■ **WHAT YOU ARE ASKED TO DO**: Drop all images. Then write out each line below exactly as given.

Records from a data collection
BEGIN
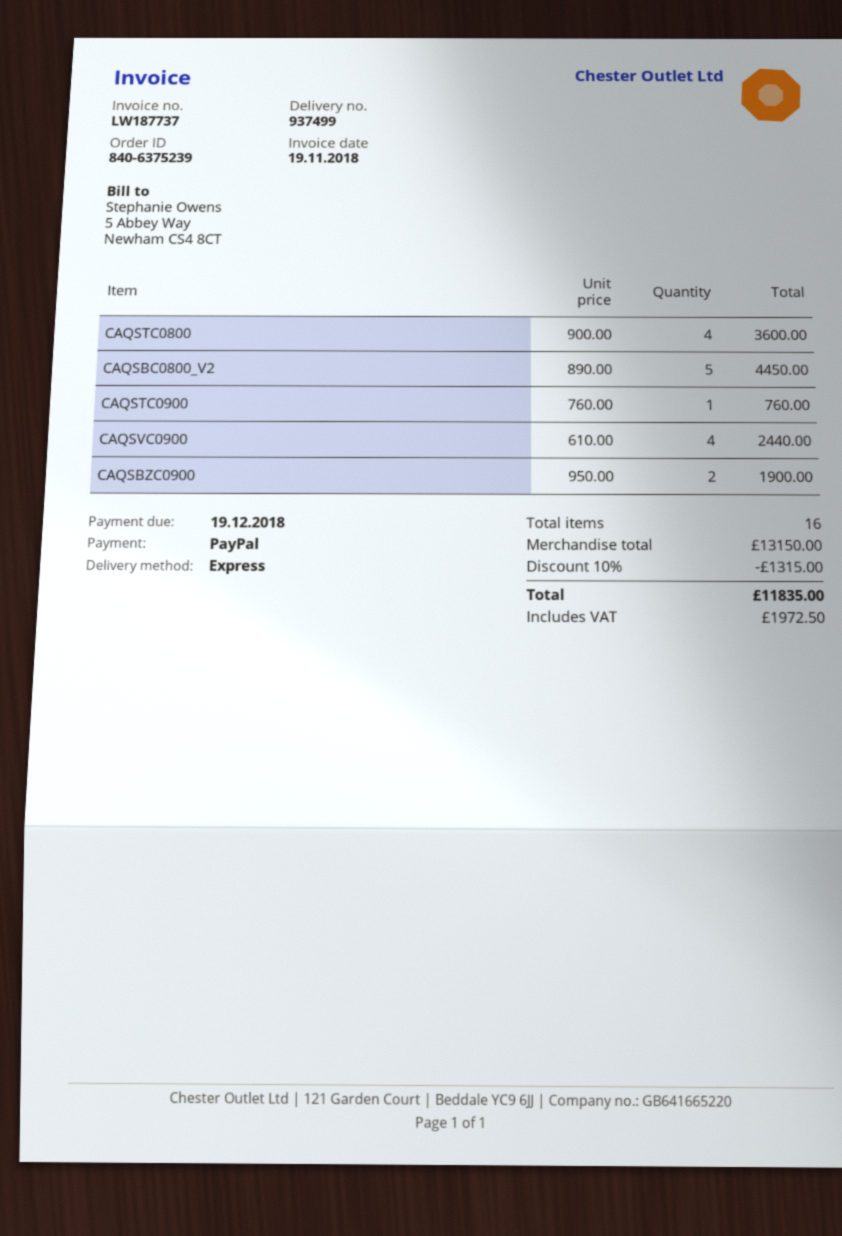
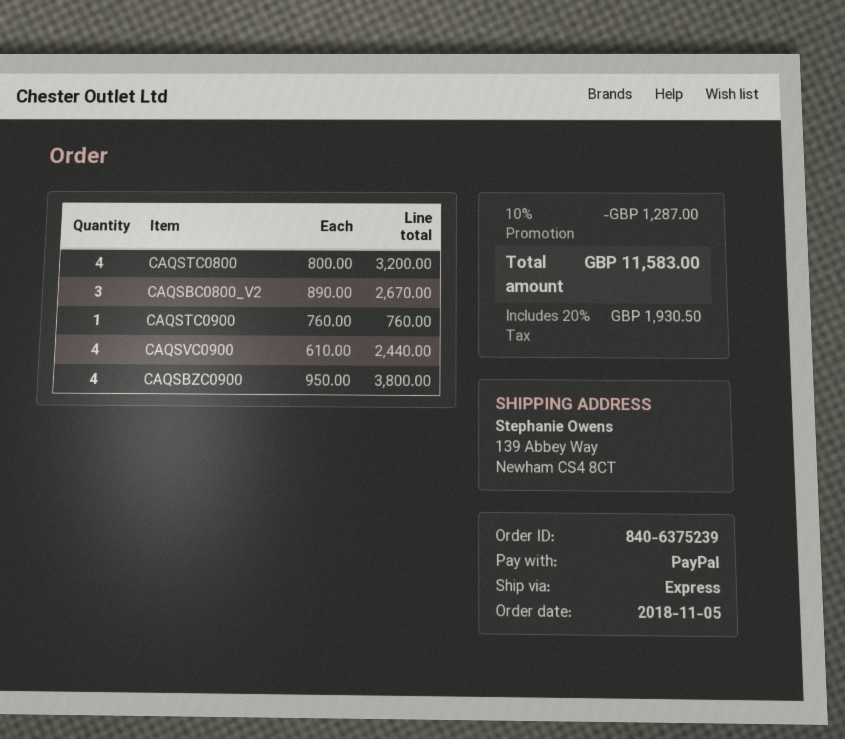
CAQSTC0800: 4 x 900.00 = 3600.00 -> 4 x 800.00 = 3200.00
CAQSBC0800_V2: 5 x 890.00 = 4450.00 -> 3 x 890.00 = 2670.00
CAQSBZC0900: 2 x 950.00 = 1900.00 -> 4 x 950.00 = 3800.00
discount: 10% = 1315.00 -> 10% = 1287.00
tax: 1972.50 -> 1930.50
total: 11835.00 -> 11583.00

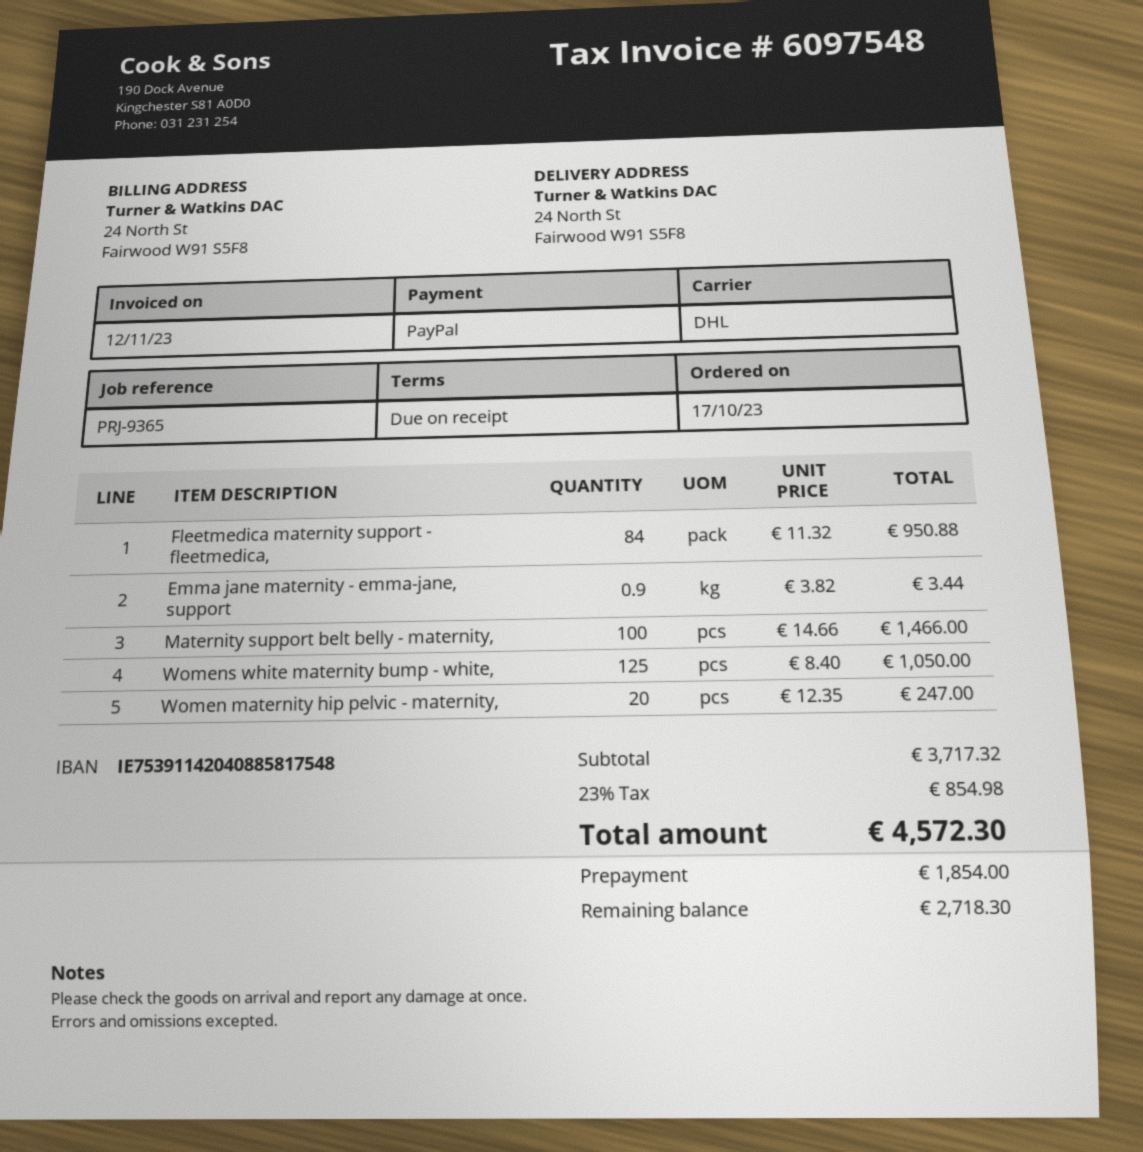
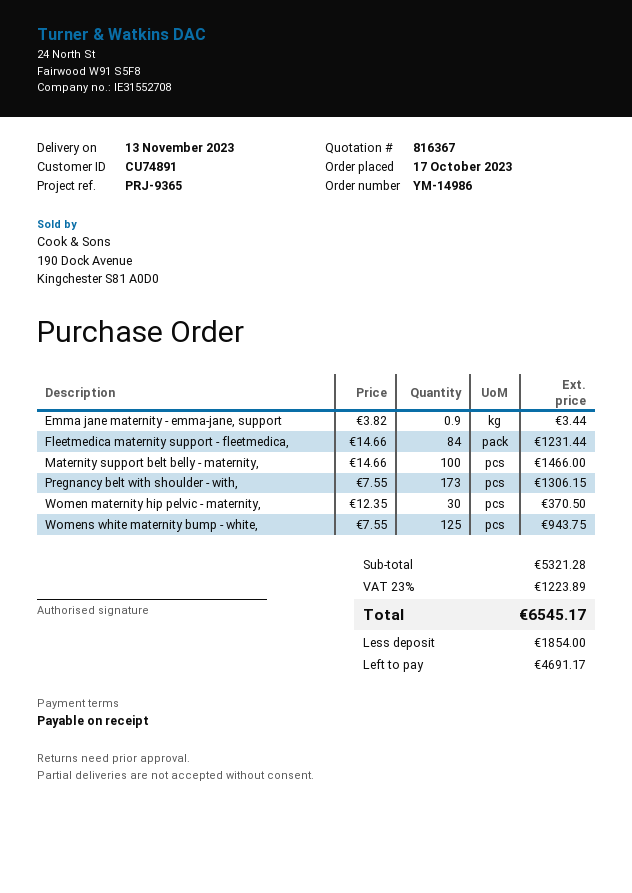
Fleetmedica maternity support - fleetmedica,: 84 x 11.32 = 950.88 -> 84 x 14.66 = 1231.44
Womens white maternity bump - white,: 125 x 8.40 = 1050.00 -> 125 x 7.55 = 943.75
Women maternity hip pelvic - maternity,: 20 x 12.35 = 247.00 -> 30 x 12.35 = 370.50
Pregnancy belt with shoulder - with,: none -> 173 x 7.55 = 1306.15
subtotal: 3717.32 -> 5321.28
tax: 23% = 854.98 -> 23% = 1223.89
total: 4572.30 -> 6545.17
balance: 2718.30 -> 4691.17

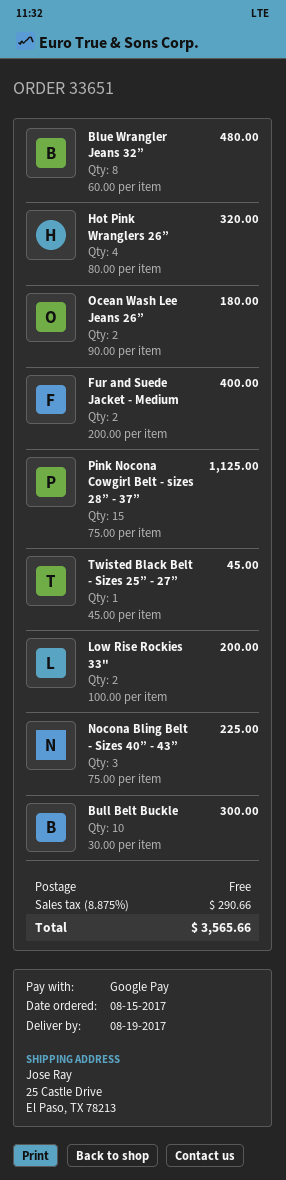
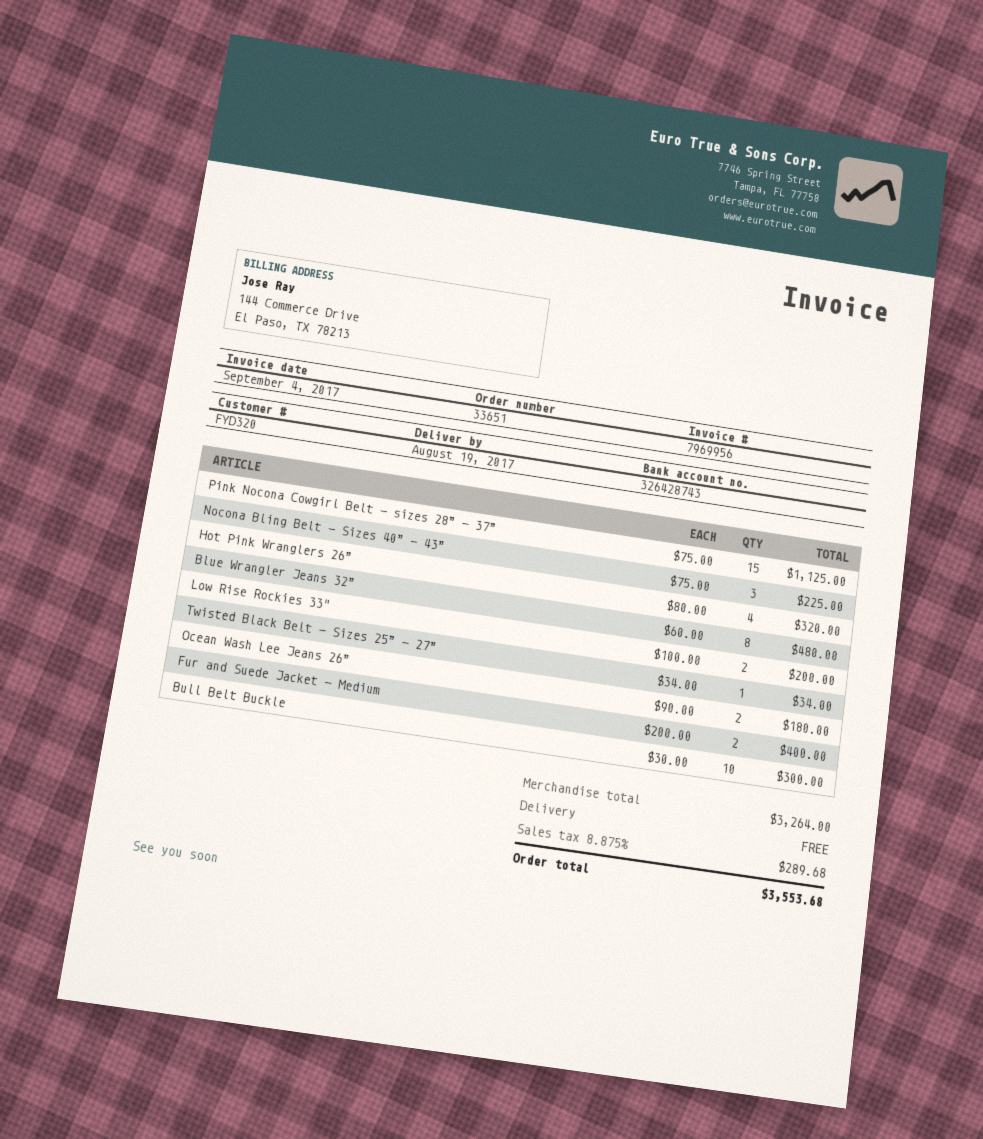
Twisted Black Belt - Sizes 25” - 27”: 1 x 45.00 = 45.00 -> 1 x 34.00 = 34.00
tax: 8.875% = 290.66 -> 8.875% = 289.68
total: 3565.66 -> 3553.68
END
■ **EXERCISE ANSWER**:
CAQSTC0800: 4 x 900.00 = 3600.00 -> 4 x 800.00 = 3200.00
CAQSBC0800_V2: 5 x 890.00 = 4450.00 -> 3 x 890.00 = 2670.00
CAQSBZC0900: 2 x 950.00 = 1900.00 -> 4 x 950.00 = 3800.00
discount: 10% = 1315.00 -> 10% = 1287.00
tax: 1972.50 -> 1930.50
total: 11835.00 -> 11583.00

Fleetmedica maternity support - fleetmedica,: 84 x 11.32 = 950.88 -> 84 x 14.66 = 1231.44
Womens white maternity bump - white,: 125 x 8.40 = 1050.00 -> 125 x 7.55 = 943.75
Women maternity hip pelvic - maternity,: 20 x 12.35 = 247.00 -> 30 x 12.35 = 370.50
Pregnancy belt with shoulder - with,: none -> 173 x 7.55 = 1306.15
subtotal: 3717.32 -> 5321.28
tax: 23% = 854.98 -> 23% = 1223.89
total: 4572.30 -> 6545.17
balance: 2718.30 -> 4691.17

Twisted Black Belt - Sizes 25” - 27”: 1 x 45.00 = 45.00 -> 1 x 34.00 = 34.00
tax: 8.875% = 290.66 -> 8.875% = 289.68
total: 3565.66 -> 3553.68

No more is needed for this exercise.